C’est sans compter la volonté de certains entrepreneurs de mettre le pied sur le frein de cette consommation effrénée de polyester et de concevoir l’habillement (dans le cas qui nous occupe), tout simplement autrement : c’est le cas de Worn Again, start-up fondée il y a 10 ans, implantée dans l’Est londonien au Royaume-Uni, qui est animée par la volonté d’éradiquer, purement et simplement, les déchets textiles de l’industrie internationale du textile et de l’habillement, en « s’appuyant sur des technologies conçues selon un modèle de ressource circulaire ». Si dans un premier temps, elle s’est « contentée de valoriser les déchets textiles », en les transformant en nouveaux produits à la valeur plus élevée, elle s’est lancée dès 2007, dans le conseil B2B afin de travailler aux côtés de grandes marques, telles que Virgin Atlantic, Eurostar, Royal Mail, Virgin Balloon Flights, Marks & Spencer, National National Grid et McDonald’s, sur une série de produits nouveaux et de projets « zéro déchet textile ».

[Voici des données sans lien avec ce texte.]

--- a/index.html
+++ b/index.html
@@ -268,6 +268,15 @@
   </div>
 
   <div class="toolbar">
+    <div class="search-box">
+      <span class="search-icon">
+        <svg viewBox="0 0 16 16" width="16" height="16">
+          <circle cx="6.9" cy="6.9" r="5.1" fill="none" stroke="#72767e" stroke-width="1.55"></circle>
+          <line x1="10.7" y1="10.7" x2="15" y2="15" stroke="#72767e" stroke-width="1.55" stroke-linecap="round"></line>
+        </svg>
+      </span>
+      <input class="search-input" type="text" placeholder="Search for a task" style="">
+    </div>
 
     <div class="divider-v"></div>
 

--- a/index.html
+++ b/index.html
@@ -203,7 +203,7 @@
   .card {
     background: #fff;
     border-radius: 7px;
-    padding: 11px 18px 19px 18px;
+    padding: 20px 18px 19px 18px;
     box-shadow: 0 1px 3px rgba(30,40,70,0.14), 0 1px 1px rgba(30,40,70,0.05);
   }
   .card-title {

C’est précisément pour faire face à une demande croissante de matière et afin de lutter contre les effets pervers du « jeter facile » de tonnages impressionnants, que l'entreprise britannique a mis au point une technologie de recyclage chimique « de textile à textile », qui permet de « séparer et d’extraire le polyester et le coton, des vêtements et textiles anciens ou usagés ». Une fois cette séparation de matière réalisée, il reste à « récupérer le polyester et la cellulose du coton afin de fabriquer de nouveaux textiles », ce qui évidemment limiterait d’autant, dès lors que le process serait rentable, la nécessité pour les producteurs, d’acheter 100% de matières vierges pour confectionner leurs nouveaux tissus.

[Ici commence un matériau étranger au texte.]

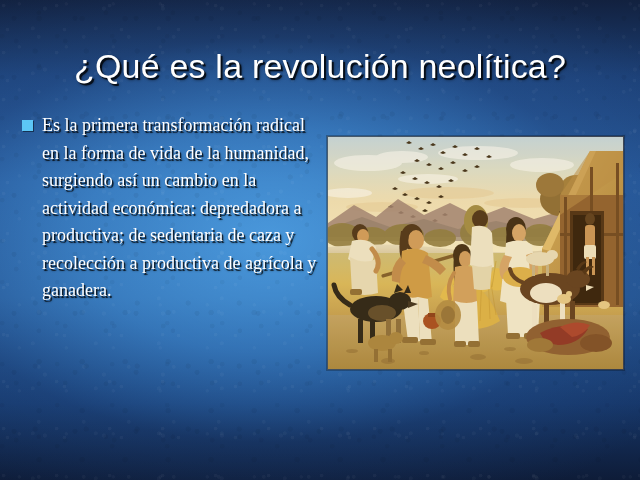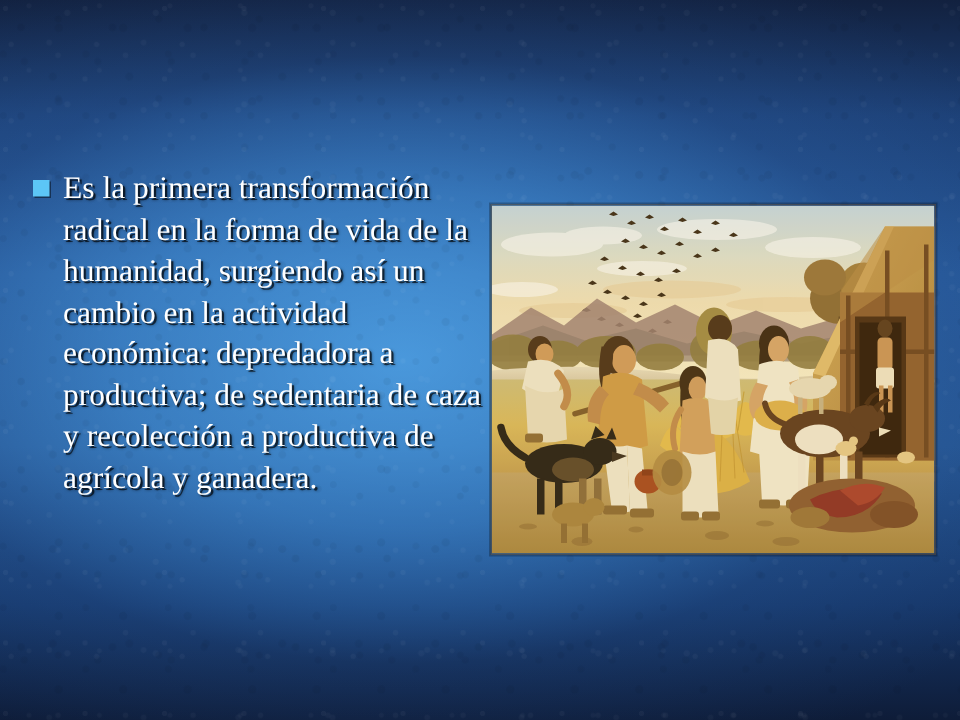--- a/index.html
+++ b/index.html
@@ -112,6 +112,7 @@
 
   <div id="texture"></div>
 
+  <div id="title">¿Qué es la revolución neolítica?</div>
 
   <div id="body-block">
     <div class="bullet-row">

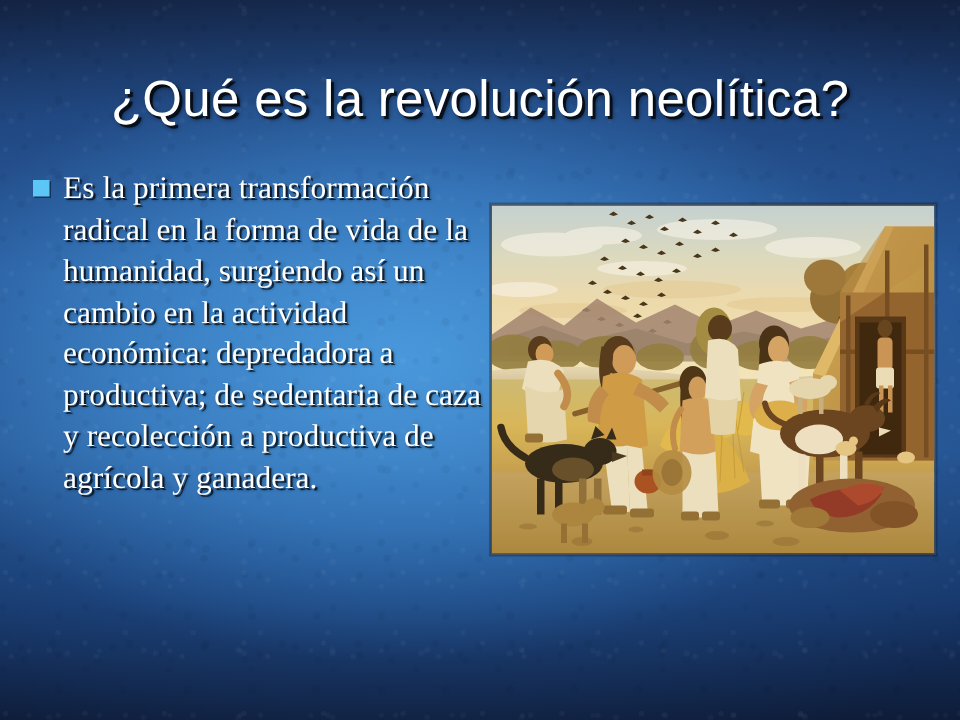--- a/index.html
+++ b/index.html
@@ -85,7 +85,7 @@
     flex: 1 1 auto;
     color: #ffffff;
     font-family: "Liberation Serif", serif;
-    font-size: 21px;
+    font-size: 18px;
     line-height: 27.5px;
     text-shadow:
       1.5px 1.5px 0 rgba(0,0,0,0.62),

Selon ses concepteurs, « cette technologie permet de contourner les principales barrières du recyclage ‘de textile à textile’, à savoir la nécessité de décomposer les tissus des vêtements en fibres mélangées, et également, de séparer du polyester et de la cellulose les colorants et autres agents contaminants ». Annoncé aujourd’hui, le procédé entre dans une nouvelle phase de tests de développement : les sociétés H&M et Kering – via sa marque Puma - testeront en avant-première cette technologie, afin d’en vérifier la viabilité à l’échelle industrielle (transformer ces matières premières récupérées, en fil, lequel sera tissé, les tissus étant ensuite teintés, confectionnés sous forme de vêtements haut de gamme ou destinés à une diffusion massive…
Nous avons souhaité poser quelques questions complémentaires, mais à l’heure de publier, personne ne nous a rappelé.